## REQUIREMENT
Copy each line below in which the word "size" occurs.

***

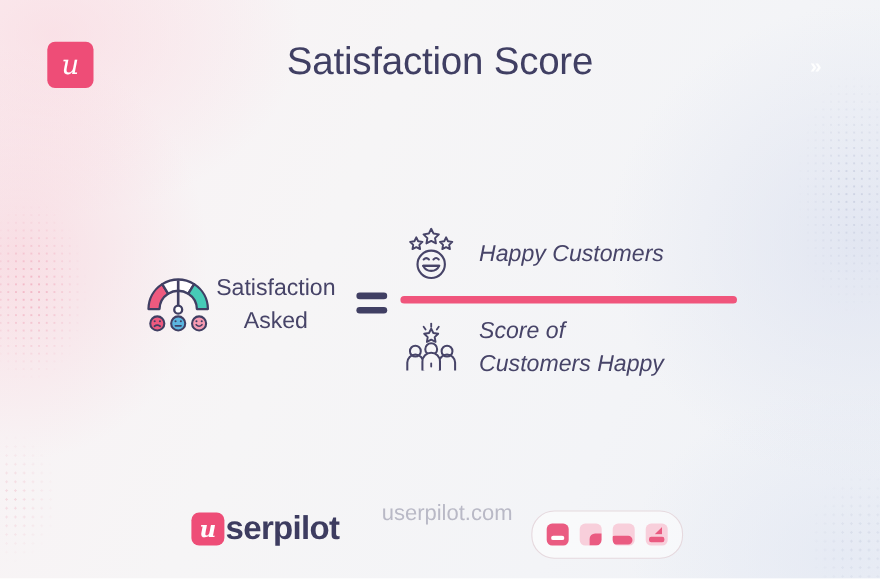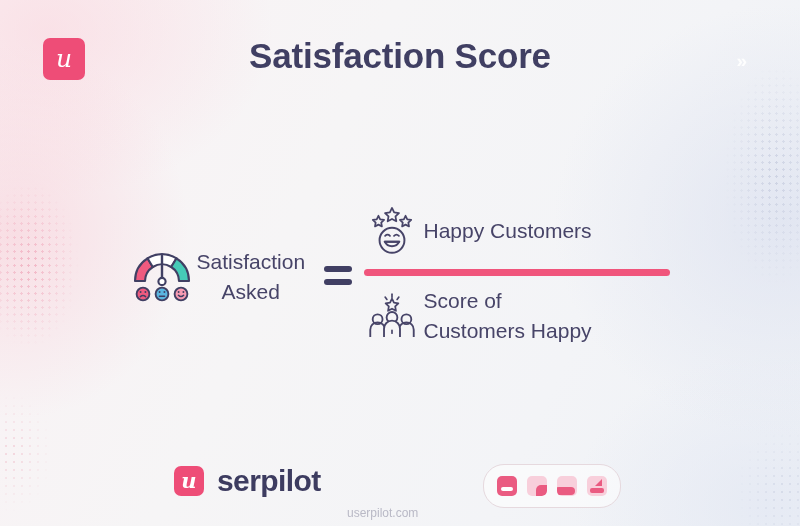--- a/index.html
+++ b/index.html
@@ -96,7 +96,7 @@
     text-align: center;
     color: #403f63;
     font-size: 35px;
-    font-weight: bold;
+    font-weight: normal;
     letter-spacing: -0.2px;
   }
 

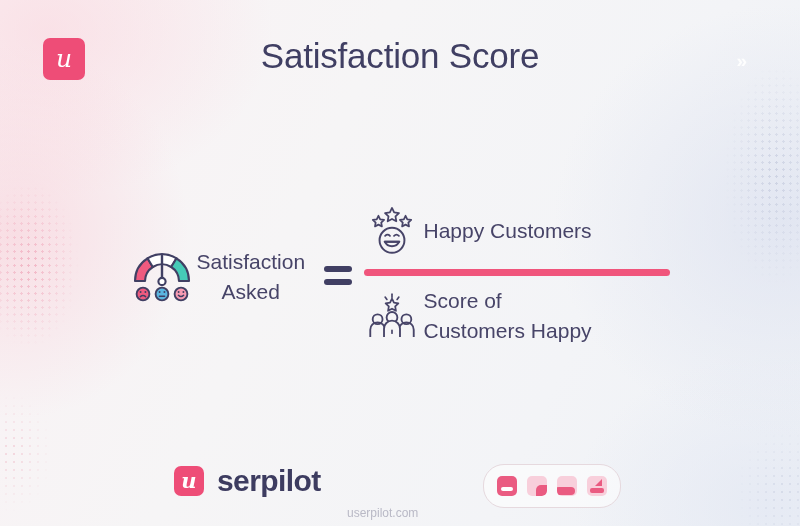--- a/index.html
+++ b/index.html
@@ -163,8 +163,9 @@
   .frac-row {
     display: flex;
     align-items: center;
-    gap: 4px;
+    gap: 16px;
     min-height: 62px;
+    font-style: italic;
   }
   .frac-row .icon-wrap {
     width: 56px;

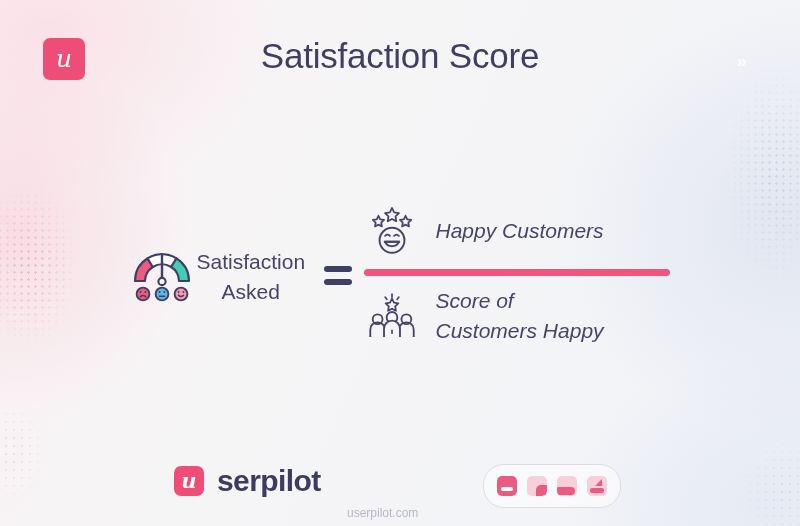--- a/index.html
+++ b/index.html
@@ -220,7 +220,6 @@
     font-weight: bold;
     letter-spacing: -0.6px;
     line-height: 1;
-    padding-left: 12px;
   }
 
   .footer-url {

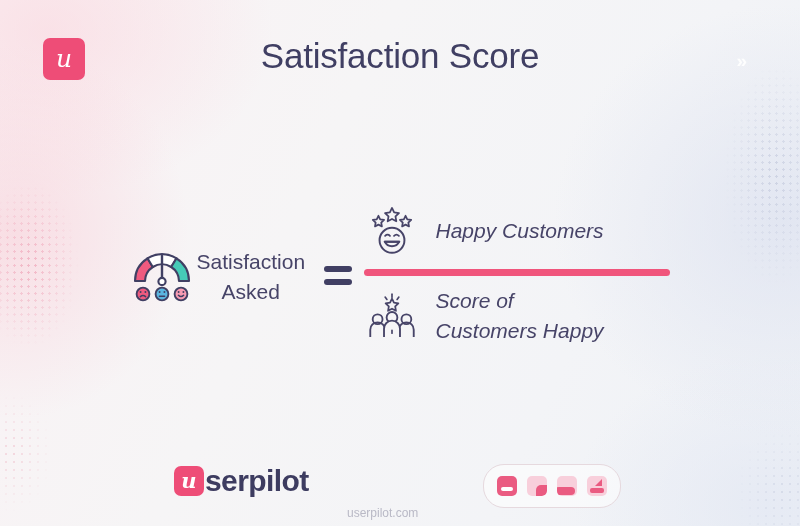--- a/index.html
+++ b/index.html
@@ -225,9 +225,9 @@
   .footer-url {
     position: absolute;
     left: 347px;
-    top: 506px;
+    top: 456px;
     color: #b9b9c6;
-    font-size: 12px;
+    font-size: 20px;
   }
 
   .widget {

***

## WORKED SOLUTION
     font-size: 35px;
-    font-size: 12px;
+    font-size: 20px;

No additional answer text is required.